### [PROBLEM DETAILS]
Would you give the number of lines below in which the string "image" appears? Nothing else is needed.

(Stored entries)
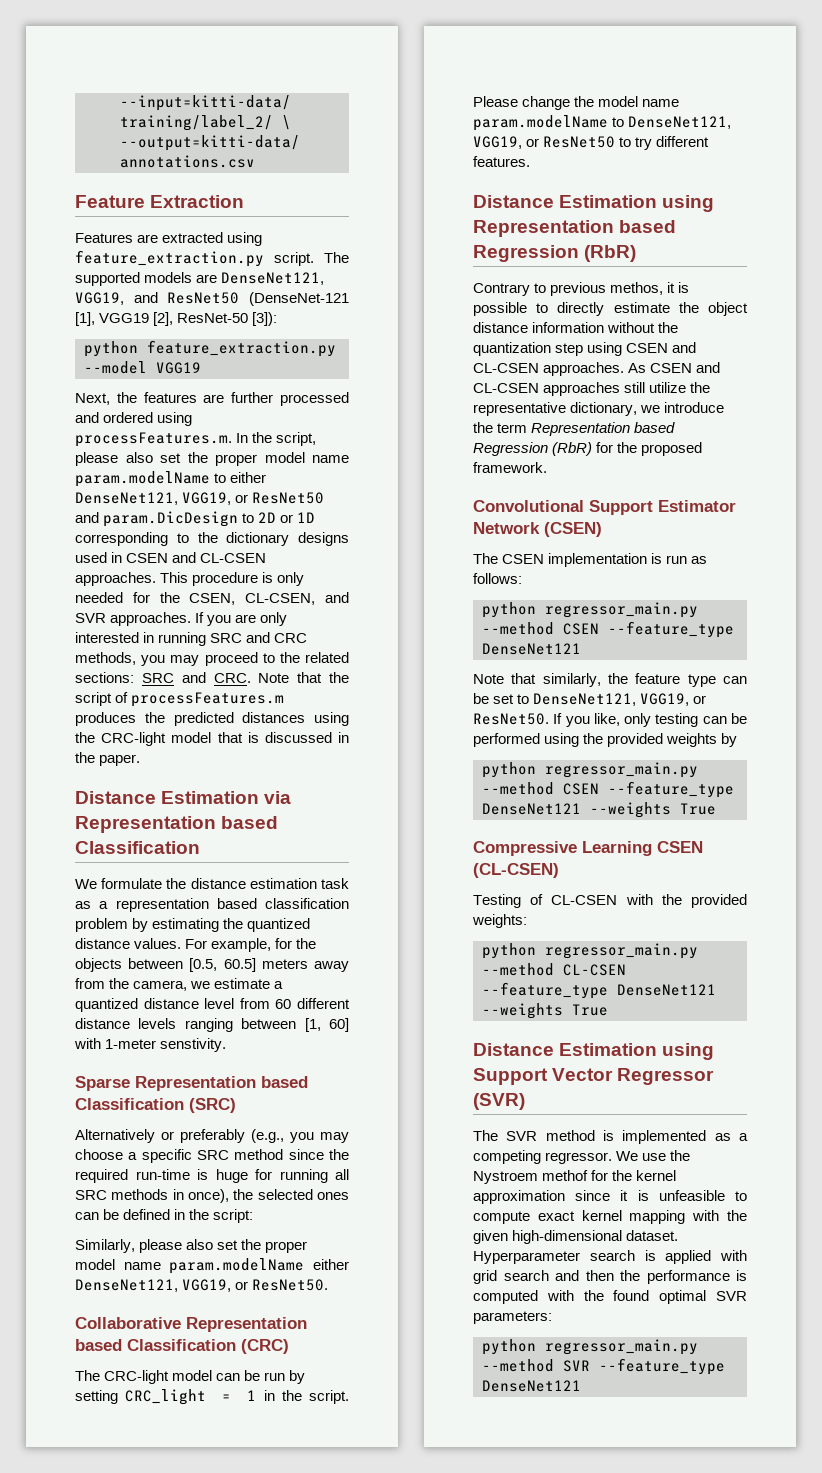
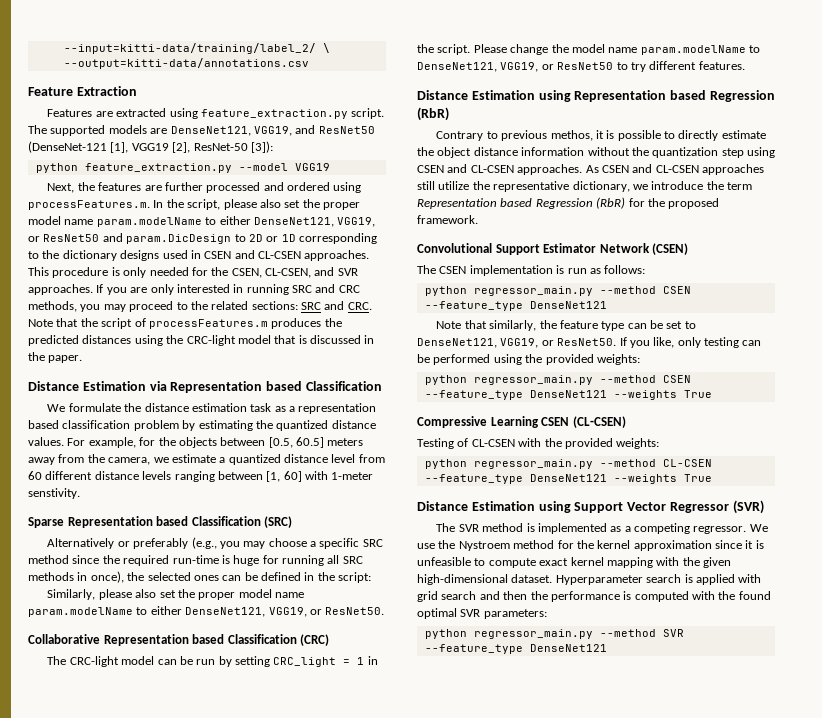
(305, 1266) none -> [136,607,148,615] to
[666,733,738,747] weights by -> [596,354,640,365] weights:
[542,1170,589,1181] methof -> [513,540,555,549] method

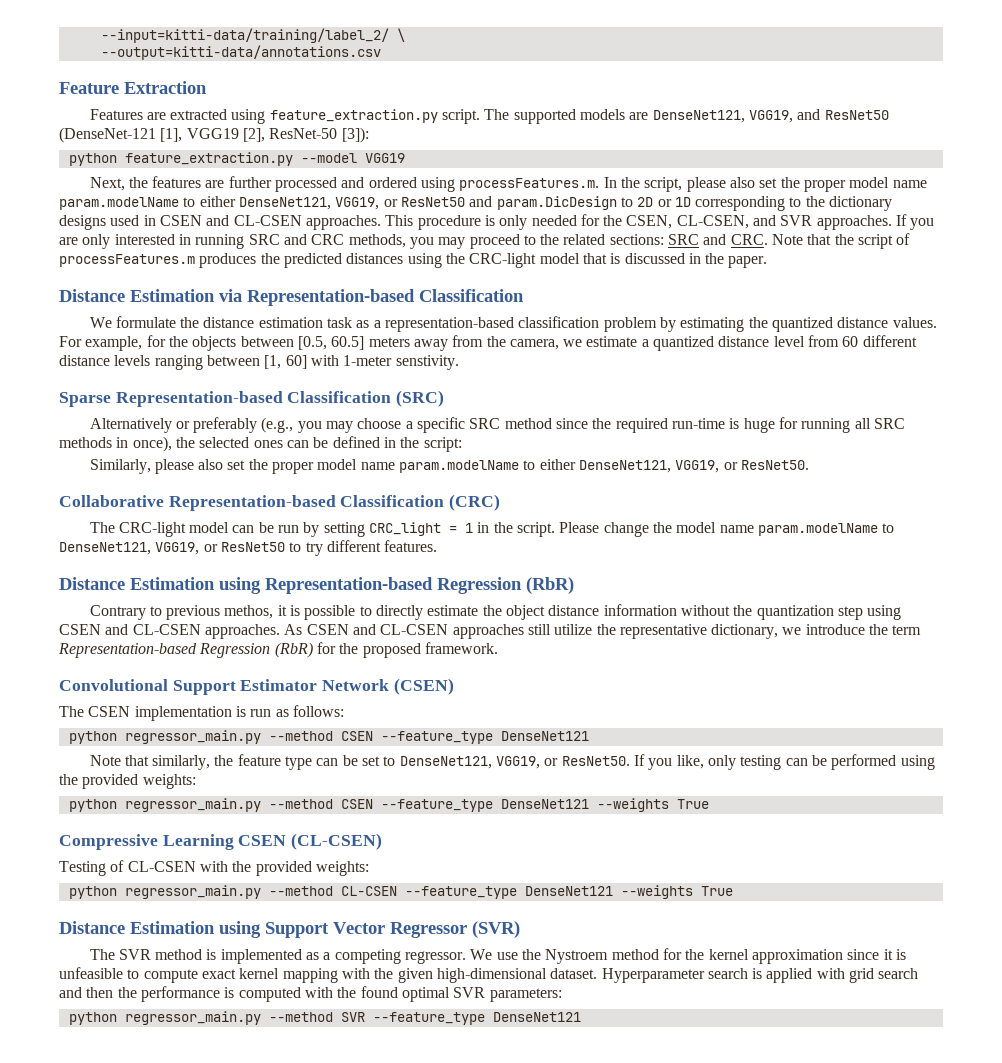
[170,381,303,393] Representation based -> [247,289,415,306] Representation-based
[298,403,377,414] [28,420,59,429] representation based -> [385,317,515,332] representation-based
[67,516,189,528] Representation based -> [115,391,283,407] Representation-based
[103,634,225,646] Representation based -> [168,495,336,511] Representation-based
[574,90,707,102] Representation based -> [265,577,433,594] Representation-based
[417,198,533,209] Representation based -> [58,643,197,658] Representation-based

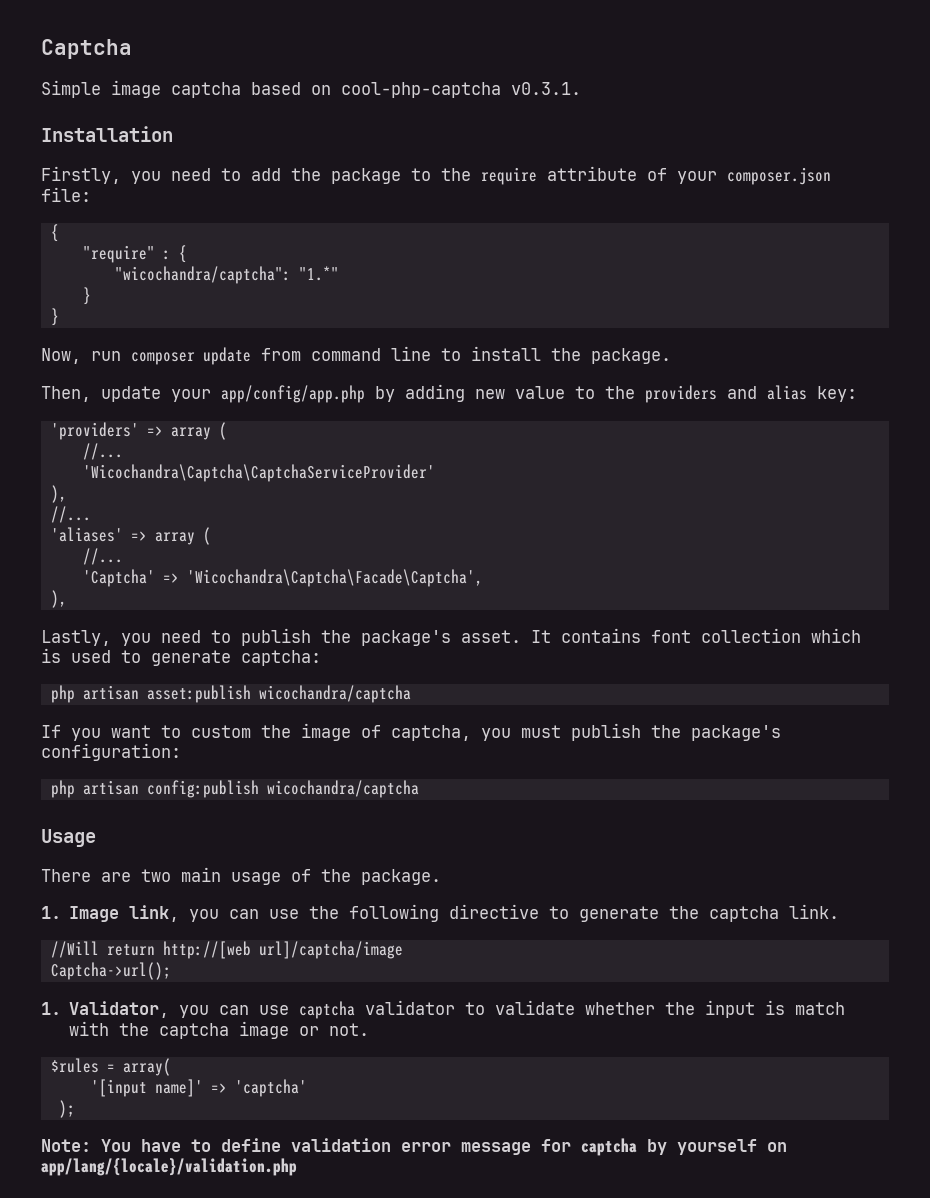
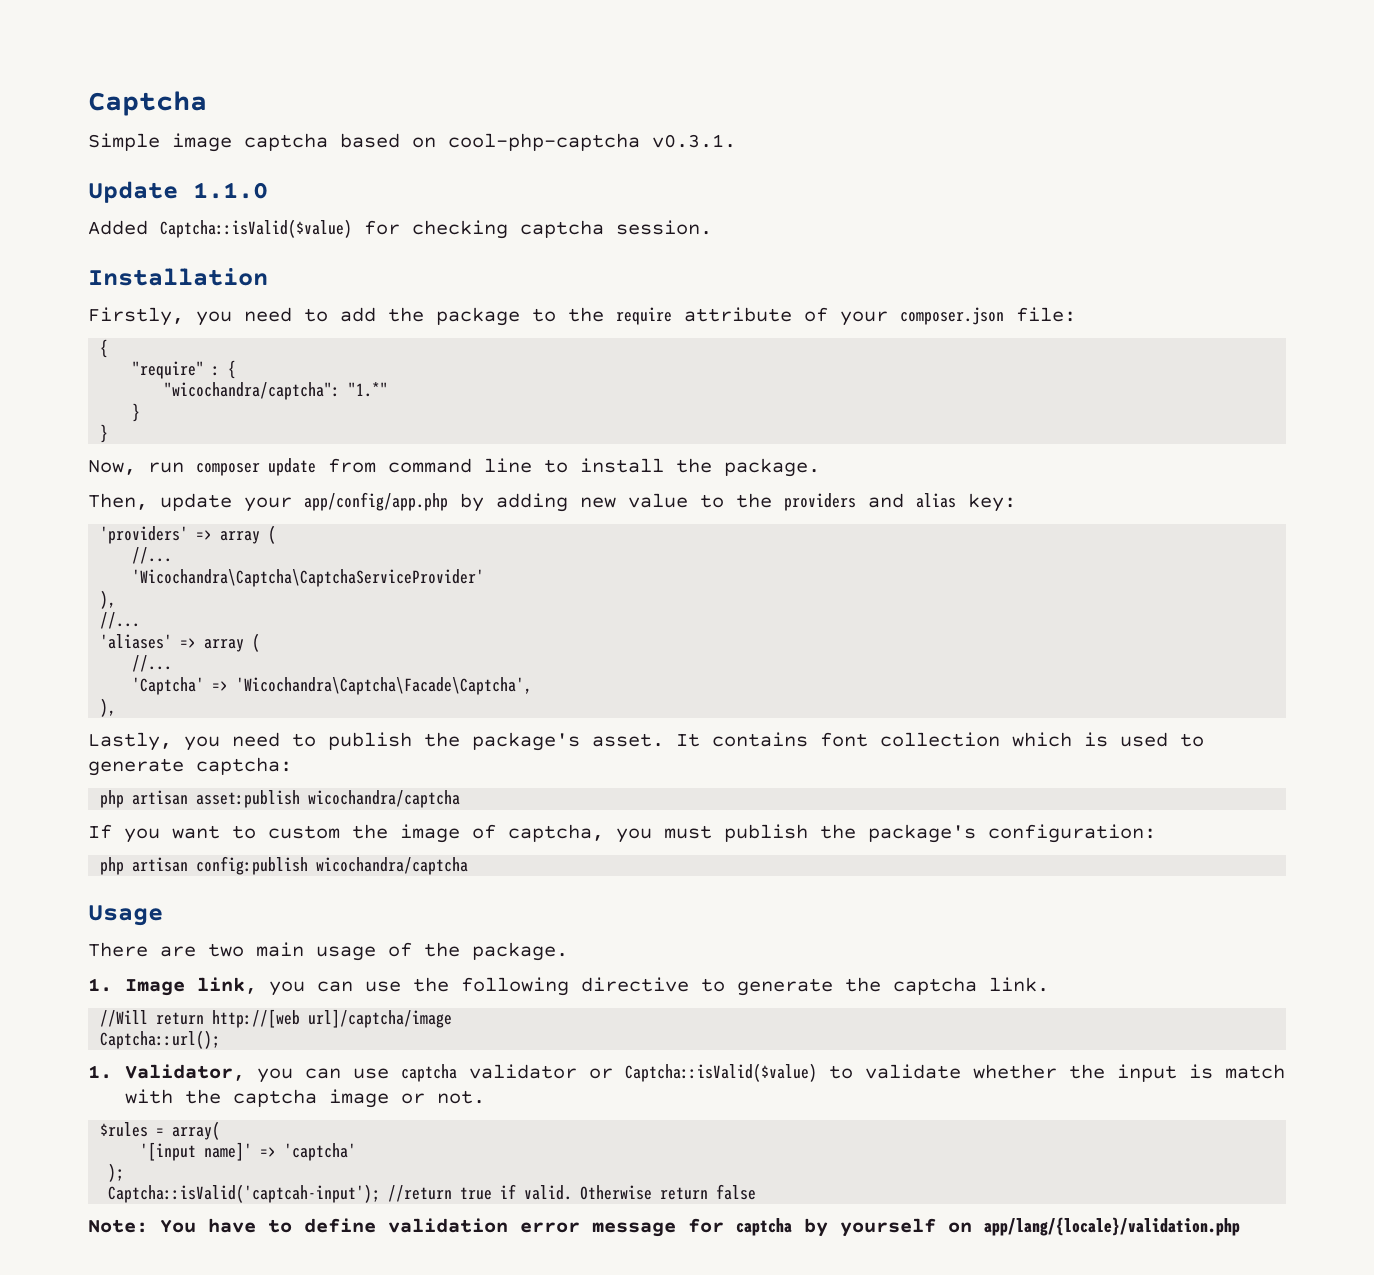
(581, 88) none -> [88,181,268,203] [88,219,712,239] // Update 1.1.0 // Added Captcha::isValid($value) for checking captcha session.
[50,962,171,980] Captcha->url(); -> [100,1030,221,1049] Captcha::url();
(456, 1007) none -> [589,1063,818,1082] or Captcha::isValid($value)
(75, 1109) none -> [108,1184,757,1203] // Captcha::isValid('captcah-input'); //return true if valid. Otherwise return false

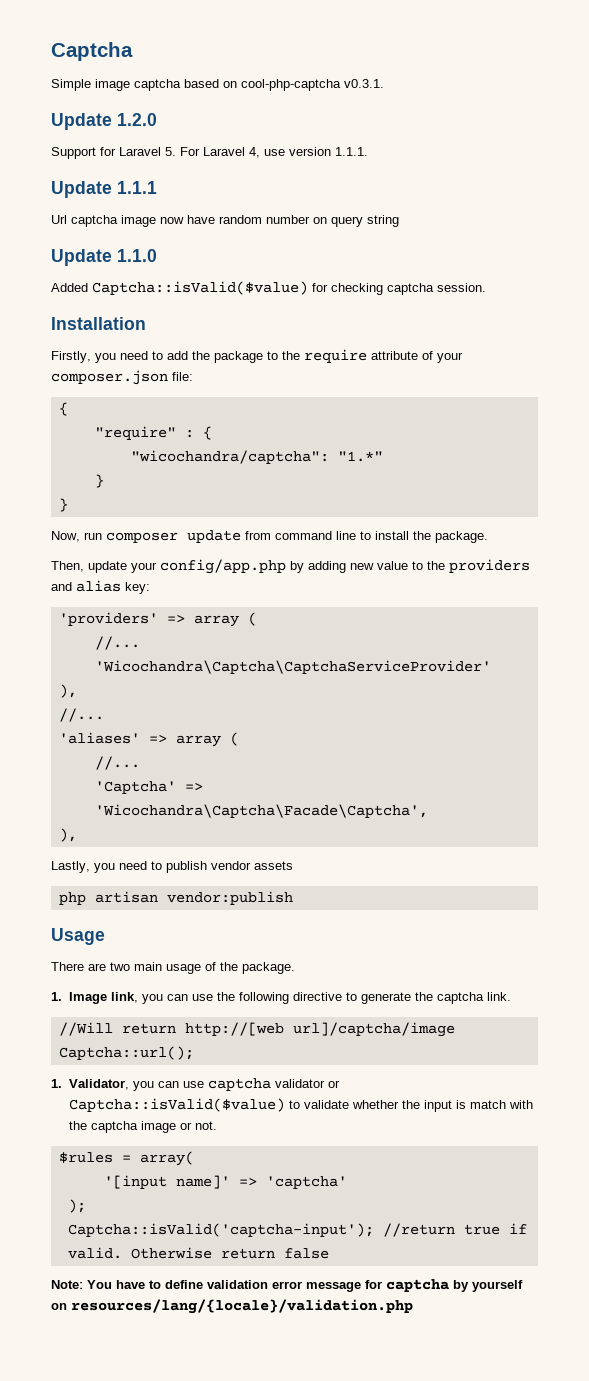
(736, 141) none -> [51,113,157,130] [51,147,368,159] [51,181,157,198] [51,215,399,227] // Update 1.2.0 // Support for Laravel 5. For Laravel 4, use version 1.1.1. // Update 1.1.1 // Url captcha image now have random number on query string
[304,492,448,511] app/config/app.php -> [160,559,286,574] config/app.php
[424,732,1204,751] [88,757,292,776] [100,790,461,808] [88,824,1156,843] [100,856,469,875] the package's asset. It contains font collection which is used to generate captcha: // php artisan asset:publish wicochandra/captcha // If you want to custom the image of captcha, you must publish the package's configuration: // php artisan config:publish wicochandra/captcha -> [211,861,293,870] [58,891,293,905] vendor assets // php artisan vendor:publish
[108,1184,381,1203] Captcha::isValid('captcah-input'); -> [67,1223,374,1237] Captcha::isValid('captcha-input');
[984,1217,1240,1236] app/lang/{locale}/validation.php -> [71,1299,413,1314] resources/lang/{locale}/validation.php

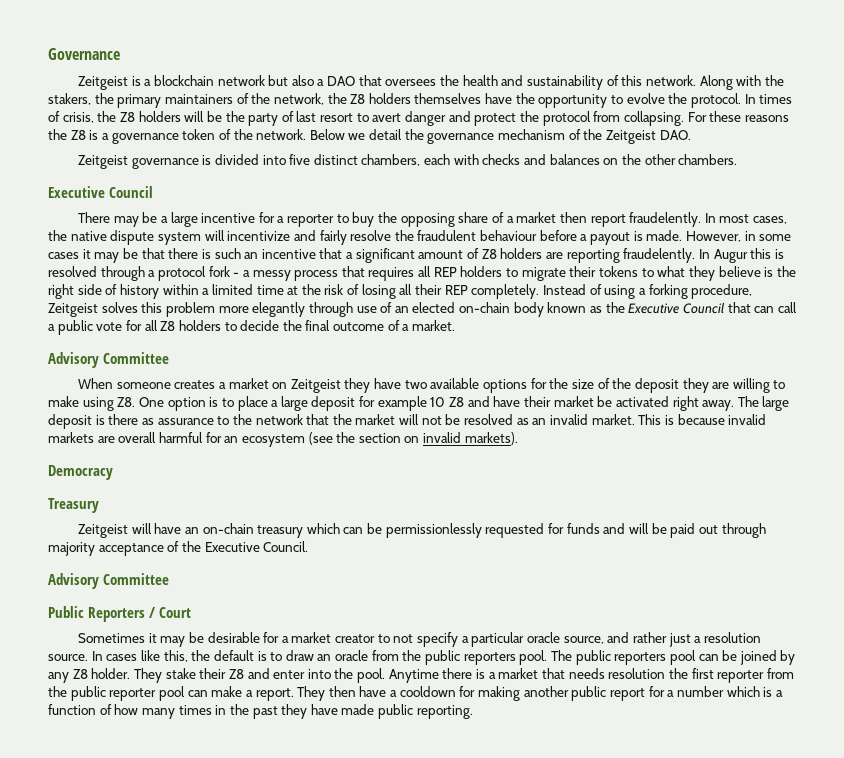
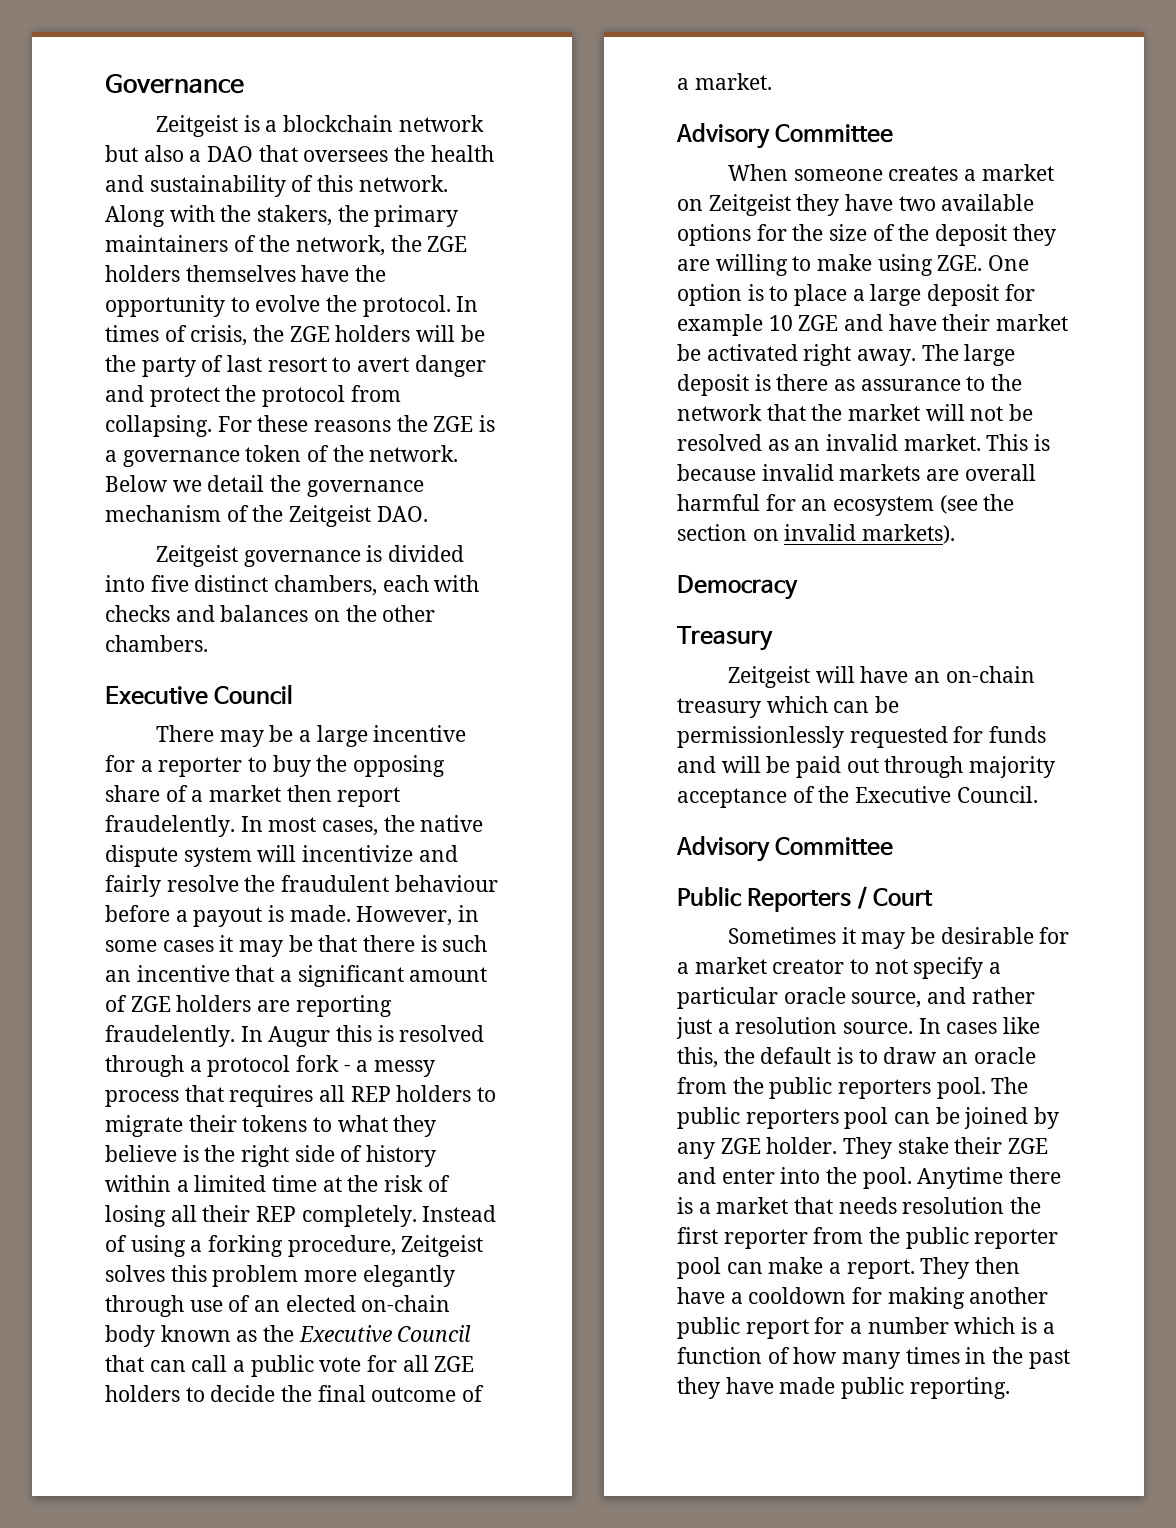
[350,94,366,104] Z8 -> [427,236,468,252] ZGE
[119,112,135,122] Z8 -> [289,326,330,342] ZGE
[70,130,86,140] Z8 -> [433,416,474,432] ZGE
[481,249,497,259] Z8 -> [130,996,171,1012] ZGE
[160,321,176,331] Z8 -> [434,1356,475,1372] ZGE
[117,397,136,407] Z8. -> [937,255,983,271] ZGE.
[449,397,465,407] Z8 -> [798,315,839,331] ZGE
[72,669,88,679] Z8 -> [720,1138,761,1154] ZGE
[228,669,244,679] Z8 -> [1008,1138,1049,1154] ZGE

### [RESULT]
2